Gladstone look up, see him, and start crying, tears running down his face and dripping off his chin.
• • •
Dear diary,
Here I am, weeks away from my forty-eighth birthday yet in my memory the day my parents got married feels like yesterday when I, a child of no more than about two or three, am being tossed up among the rafters by my father who is l
ooking up at me with his mouth wide open in laughter, his hands open and waiting to catch me while I laugh with the thrill and fear of suspension in midair.
Forty-six years later I still see through the eyes of that two-year-old infant a tarpaulin stretched from poles at each corner of the yard, turning the entire yard into a tent filled with grown-ups eating, drinking, talking, merrymaking.
And my father's gold tooth glistens as he catches me and asks, Enjoying yourself, Brute?
His hands grip me under my armpits while I look down at the floor far below, screaming, kicking, and laughing the same way I yelled and laughed years later on my first roller coaster ride with him, years older and gray-haired, sitting beside me tense and clenching the bar in front of him. And walking home later after the bus ride back I glanced at him breathing heavily from too many years of cigarettes and I say, You know, I had a real good time today.
And without looking at me he says, Me too.
That evening we sat in the apartment watching TV together and I was content in a way I never felt before.
But happiness is as evanescent as a raindrop on a hot stone at midday. Because it wasn't long after this that I stood in a room watching my father lying in his hospital bed with a tube in his nostrils and clear liquid dripping from another tube into his arm.
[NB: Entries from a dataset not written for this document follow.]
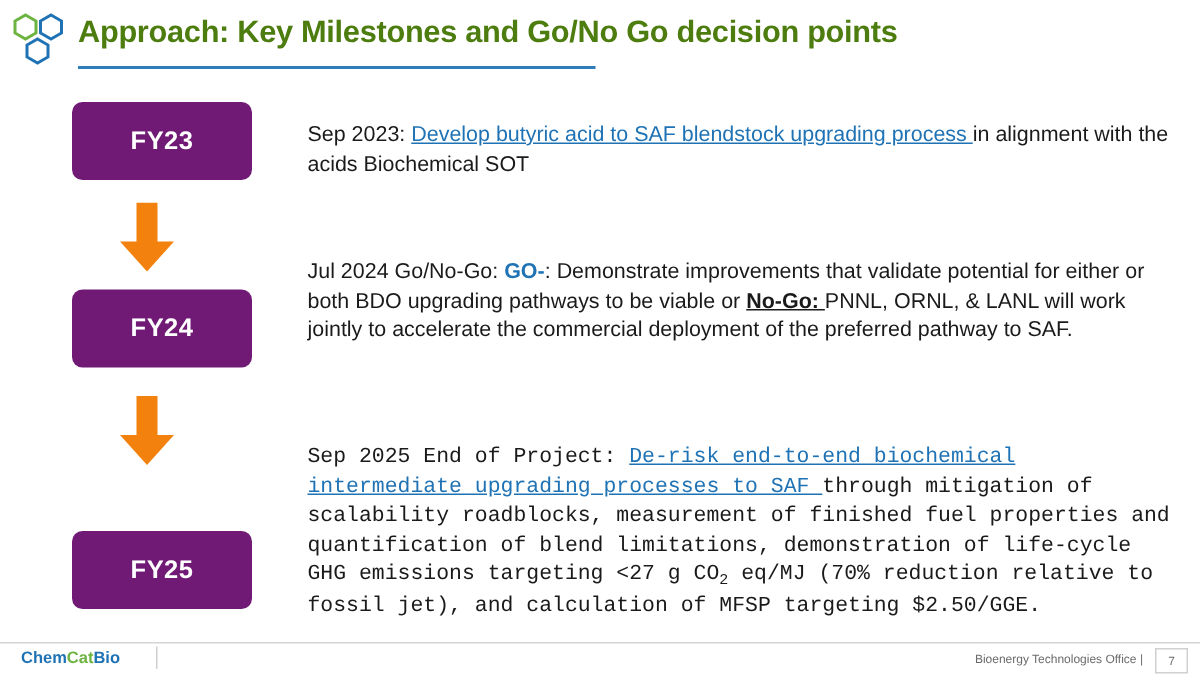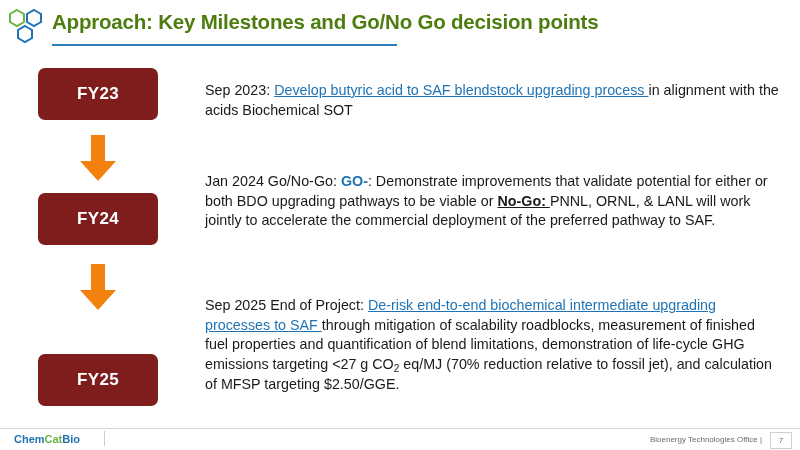"FY23" .fy-box { background: #7f1d1d -> #701a75; left: 38px -> 48px }
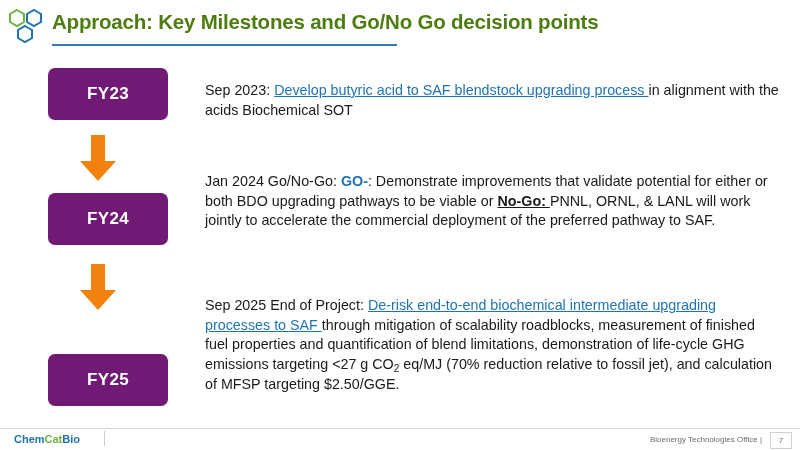"Jan 2024 Go/No-Go:" span { text: Jan -> Jul }
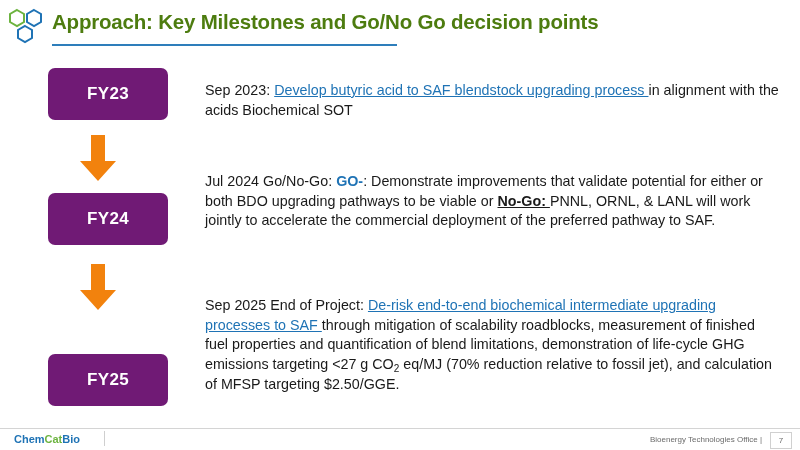"Sep 2025 End of Project:" #para-2 { font-family: none -> Liberation Mono, monospace }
Not long after that he moved to Florida leaving me alone in a city surrounded by strangers, searching my memory for childhood recollections of him, which was like peering into a darkened room and glimpsing the outline of a man with a golden-toothed smile coming in at night while the lamplight cast flickering shadows on the walls and danced in the corners of the house as I lay on my bedding on the floor; hearing him wake up early on mornings and the sound of his bicycle ticking along the side of the house as he pedaled off for an early-morning sea bath, and seeing him later flinging one leg over the bicycle saddle and riding off to work; watching him walk out through the front door one night while I am doing my homework at the dining table and hearing him say, I am going to have a kick out of life, and hearing Mamuh mutter, Well, I hope life don't give you a stiff, hard kick in your ass.